• [Work instructions]: Would you print the entire listing exactly, leaving nothing out?

• [Information shown]:

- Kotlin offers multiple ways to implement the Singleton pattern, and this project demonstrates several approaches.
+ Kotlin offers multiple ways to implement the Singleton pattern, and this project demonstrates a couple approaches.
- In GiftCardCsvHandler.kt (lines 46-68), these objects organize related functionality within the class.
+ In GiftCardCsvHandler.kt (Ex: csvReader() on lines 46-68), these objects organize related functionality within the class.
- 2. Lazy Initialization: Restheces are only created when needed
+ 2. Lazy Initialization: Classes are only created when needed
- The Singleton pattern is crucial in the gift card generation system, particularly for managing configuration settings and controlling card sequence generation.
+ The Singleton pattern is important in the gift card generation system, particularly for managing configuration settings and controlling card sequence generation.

• [Solution for this exercise]:
- Kotlin offers multiple ways to implement the Singleton pattern, and this project demonstrates several approaches.
+ Kotlin offers multiple ways to implement the Singleton pattern, and this project demonstrates a couple approaches.
- In GiftCardCsvHandler.kt (lines 46-68), these objects organize related functionality within the class.
+ In GiftCardCsvHandler.kt (Ex: csvReader() on lines 46-68), these objects organize related functionality within the class.
- 2. Lazy Initialization: Restheces are only created when needed
+ 2. Lazy Initialization: Classes are only created when needed
- The Singleton pattern is crucial in the gift card generation system, particularly for managing configuration settings and controlling card sequence generation.
+ The Singleton pattern is important in the gift card generation system, particularly for managing configuration settings and controlling card sequence generation.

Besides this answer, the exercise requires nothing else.